Excuse me for going off Topic a minute. Do you know if Ron Davis has tried the Dr Goldstein “Resurrection Cocktail” with his son Whitney? Or any of the other Goldstein treatments?
Thanks
I don’t know. I would be surprised if they haven’t tried it – they’ve tried so many things – but I don’t know. They have found that Ativan is the one thing that can rouse Whitney temporarily.
For those unfamiliar with the “Resurrection Cocktail” it’s something Dr. Goldstein used to get his ME/CFS patients going when they really needed to be up for something. You can find it here – https://www.healthrising.org/forums/resources/dr-goldsteins-resurrection-cocktail.342/
If this nano-needle technique can measure cytokines in real time and in high precision, I’d love to see how the measurements correlate to the symptom severity after exercise. It has been done with athletes by taking blood every hour for several days and they showed that inflammatory cytokines spike up in waves for several days. And the waves seem to coincide what I’ve observed in a mild/moderate patient that I am: crap out an hour after; quasi-paralysis after 5 hours; crash after 24 hours. It could be that just walking from bedroom to bathroom may be resulting in the same pattern, albeit in much lower intensity, and severely ill CFS patients react violently to it.
Brilliant! Brightest ray of sunshine in a long time. Thank you!!
The thinking behind this is amazing and resonates with my research and my personal experience with this disease for the past 30 years. It comports well with the multiple cause scenarios that we see, especially the virus connection and the immune system abnormalities.
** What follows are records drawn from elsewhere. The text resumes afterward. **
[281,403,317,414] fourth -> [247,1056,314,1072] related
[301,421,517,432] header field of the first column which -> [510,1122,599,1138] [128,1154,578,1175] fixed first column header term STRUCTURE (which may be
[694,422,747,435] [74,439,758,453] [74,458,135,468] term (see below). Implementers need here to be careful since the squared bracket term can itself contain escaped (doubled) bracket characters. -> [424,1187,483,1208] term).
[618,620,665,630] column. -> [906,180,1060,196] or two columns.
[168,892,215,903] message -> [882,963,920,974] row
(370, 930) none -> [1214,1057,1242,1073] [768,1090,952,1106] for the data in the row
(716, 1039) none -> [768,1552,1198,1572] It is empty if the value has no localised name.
If this device proves to be near as useful as we hope, it will get funded. The Brits’ fully socialized health system has reason to drag their feet: This test could bury them in an avalanche of disability claims. Take note Obamacare fans. Social medicine is not always your friend.
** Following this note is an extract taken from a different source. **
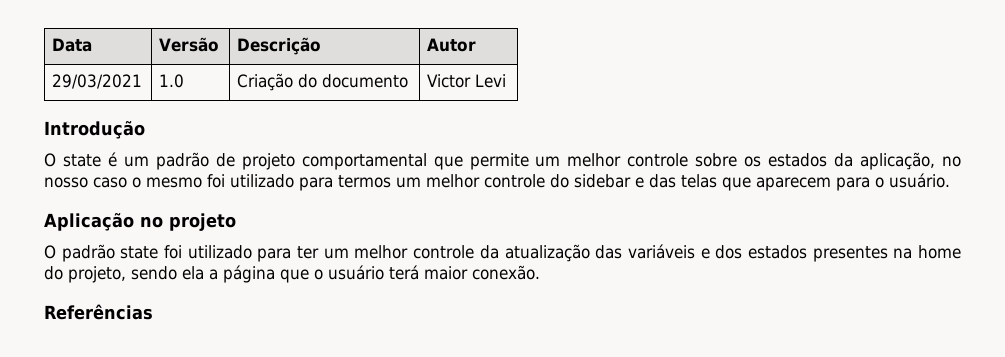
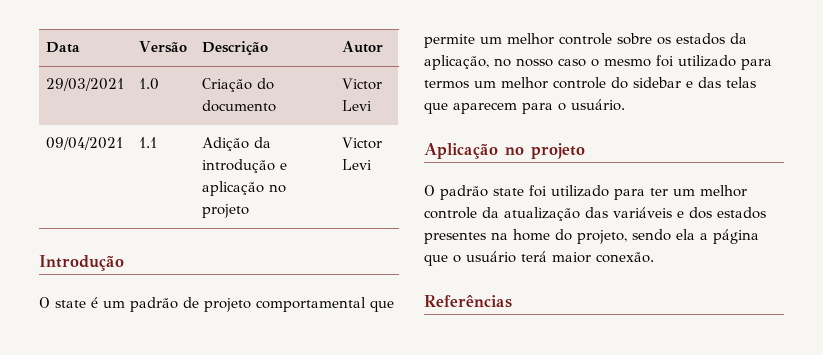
(507, 81) none -> [46,137,124,150] [139,137,158,148] [202,137,272,151] [202,159,288,173] [202,181,287,196] [202,204,250,218] [342,137,383,149] [342,159,373,170] // 09/04/2021 | 1.1 | Adição da introdução e aplicação no projeto | Victor Levi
But here in the U.S., market forces still have more pull. If indeed there are 2+ million and counting, M.E. sufferers in the U.S., I’m guessing that at least half of them would pony up a good sum to get their diagnoses settled.
I’m not doubting the altruism of the men who are developing this, but someone — trust me — SOMEOME knows that a technology like this could not only be extremely beneficial, but could also generate billions in revenues worldwide. If it takes charitable donations or a GoFundMe campaign to get R done, fine. Sign me up.
We hope that it doesnt end up like that PET scan “breakthrough” that apparently went bust. In any case, this is very exciting and I , for one, will be closely following it. This could be huge.
I don’t care about separate entity recognition or politics amongst the ME/CFS groups. The only thing I care about is a diagnostic test. The FM test with its low false positives and negatives was a game changer in Diagnostics and made doctors listen. I want that for myself and others. I’m sick and tired of the medical community not acknowledging ME/CFS until another disease like covid-19 comes around with similar systems and people are called long haulers. I’ve had CFS since childhood and gone through a number of name changes for the disease Yuppie flu, CFIDS, CFS, ME, Epstein-Barr, post viral syndrome, etc etc. If the Nano Needle can give me a definitive diagnostic then I’m all for it!
This is really fascinating, and I’m eager to see further research. I’m VERY curious about whether there’s a correlation between impedance change and symptom severity.